[Start of Attachment]

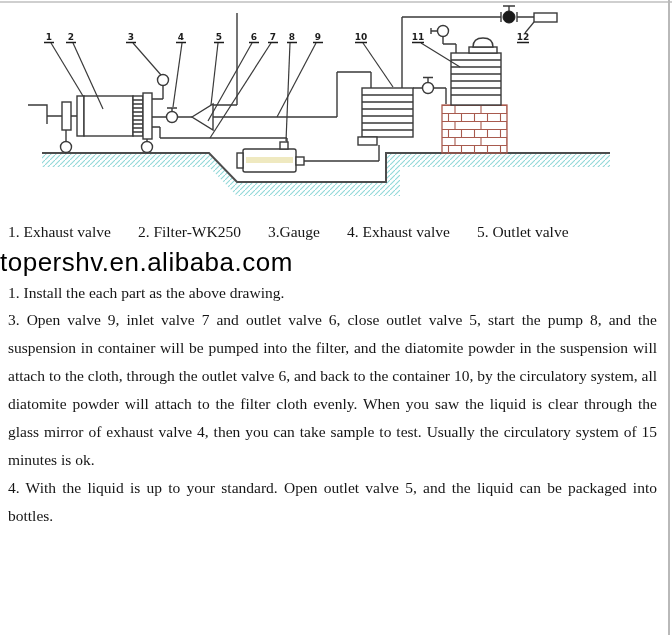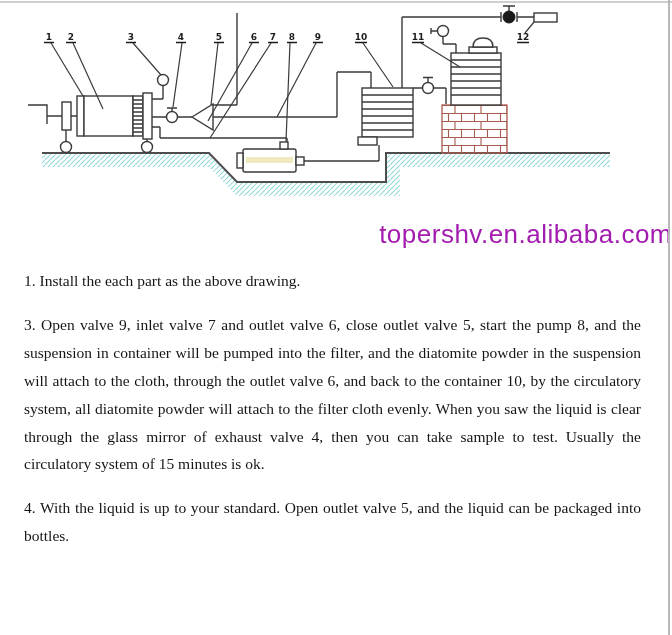--- a/index.html
+++ b/index.html
@@ -14,29 +14,29 @@
   .border-top{position:absolute;top:1px;left:0;width:672px;height:0;border-top:2px solid #cfcfcf;}
   .border-right{position:absolute;top:0;right:2px;width:0;height:635px;border-right:2px solid #b9b9b9;}
   .diagram{position:relative;width:672px;height:208px;}
   .diagram svg{display:block;}
 
   .parts{padding:10px 8px 0 8px;font-size:15.5px;}
   .prow{line-height:27.5px;white-space:nowrap;}
   .prow span{margin-right:27px;}
 
   .watermark{
-    text-align:right;
+    text-align:left;
     font-family:"Liberation Sans",sans-serif;
     font-size:26px;line-height:30px;
-    color:#a21caf;letter-spacing:0.5px;
+    color:#000000;letter-spacing:0.5px;
     margin-top:1px;
   }
 
   .instructions{padding:2px 15px 0 8px;font-size:15.5px;line-height:27.9px;text-align:justify;}
-  .instructions p{margin:16px;}
+  .instructions p{margin:0;}
 
   
   .ln{stroke:#3a3a3a;stroke-width:1.4;fill:none;}
   .fillw{fill:#ffffff;stroke:#3a3a3a;stroke-width:1.4;}
   .num{font-family:"DejaVu Sans",sans-serif;font-size:9px;font-weight:700;fill:#1c1c1c;}
 </style>
 </head>
 <body>
 
 <div class="page">
@@ -165,20 +165,23 @@
         <text class="num" x="292" y="40" text-anchor="middle">8</text>
         <text class="num" x="318" y="40" text-anchor="middle">9</text>
         <text class="num" x="361" y="40" text-anchor="middle">10</text>
         <text class="num" x="418" y="40" text-anchor="middle">11</text>
         <text class="num" x="523" y="40" text-anchor="middle">12</text>
       </g>
     </svg>
   </div>
 
   <div class="parts">
+    <div class="prow">
+      <span>1. Exhaust valve</span><span>2. Filter-WK250</span><span>3.Gauge</span><span>4. Exhaust valve</span><span>5. Outlet valve</span>
+    </div>
   </div>
 
   <div class="watermark">topershv.en.alibaba.com</div>
 
   <div class="instructions">
     <p>1.  Install the each part as the above drawing.</p>
     <p>3. Open valve 9, inlet valve 7 and outlet valve 6, close outlet valve 5, start the pump 8, and the suspension in container will be pumped into the filter, and the diatomite powder in the suspension will attach to the cloth, through the outlet valve 6, and back to the container 10, by the circulatory system, all diatomite powder will attach to the filter cloth evenly. When you saw the liquid is clear through the glass mirror of exhaust valve 4, then you can take sample to test. Usually the circulatory system of 15 minutes is ok.</p>
     <p>4. With the liquid is up to your standard. Open outlet valve 5, and the liquid can be packaged into bottles.</p>
   </div>
 </div>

[End of Attachment]

What to produce:
Make an exact copy of all entries above, dropping the images.

Expected answer:
--- a/index.html
+++ b/index.html
@@ -14,29 +14,29 @@
   .border-top{position:absolute;top:1px;left:0;width:672px;height:0;border-top:2px solid #cfcfcf;}
   .border-right{position:absolute;top:0;right:2px;width:0;height:635px;border-right:2px solid #b9b9b9;}
   .diagram{position:relative;width:672px;height:208px;}
   .diagram svg{display:block;}
 
   .parts{padding:10px 8px 0 8px;font-size:15.5px;}
   .prow{line-height:27.5px;white-space:nowrap;}
   .prow span{margin-right:27px;}
 
   .watermark{
-    text-align:right;
+    text-align:left;
     font-family:"Liberation Sans",sans-serif;
     font-size:26px;line-height:30px;
-    color:#a21caf;letter-spacing:0.5px;
+    color:#000000;letter-spacing:0.5px;
     margin-top:1px;
   }
 
   .instructions{padding:2px 15px 0 8px;font-size:15.5px;line-height:27.9px;text-align:justify;}
-  .instructions p{margin:16px;}
+  .instructions p{margin:0;}
 
   
   .ln{stroke:#3a3a3a;stroke-width:1.4;fill:none;}
   .fillw{fill:#ffffff;stroke:#3a3a3a;stroke-width:1.4;}
   .num{font-family:"DejaVu Sans",sans-serif;font-size:9px;font-weight:700;fill:#1c1c1c;}
 </style>
 </head>
 <body>
 
 <div class="page">
@@ -165,20 +165,23 @@
         <text class="num" x="292" y="40" text-anchor="middle">8</text>
         <text class="num" x="318" y="40" text-anchor="middle">9</text>
         <text class="num" x="361" y="40" text-anchor="middle">10</text>
         <text class="num" x="418" y="40" text-anchor="middle">11</text>
         <text class="num" x="523" y="40" text-anchor="middle">12</text>
       </g>
     </svg>
   </div>
 
   <div class="parts">
+    <div class="prow">
+      <span>1. Exhaust valve</span><span>2. Filter-WK250</span><span>3.Gauge</span><span>4. Exhaust valve</span><span>5. Outlet valve</span>
+    </div>
   </div>
 
   <div class="watermark">topershv.en.alibaba.com</div>
 
   <div class="instructions">
     <p>1.  Install the each part as the above drawing.</p>
     <p>3. Open valve 9, inlet valve 7 and outlet valve 6, close outlet valve 5, start the pump 8, and the suspension in container will be pumped into the filter, and the diatomite powder in the suspension will attach to the cloth, through the outlet valve 6, and back to the container 10, by the circulatory system, all diatomite powder will attach to the filter cloth evenly. When you saw the liquid is clear through the glass mirror of exhaust valve 4, then you can take sample to test. Usually the circulatory system of 15 minutes is ok.</p>
     <p>4. With the liquid is up to your standard. Open outlet valve 5, and the liquid can be packaged into bottles.</p>
   </div>
 </div>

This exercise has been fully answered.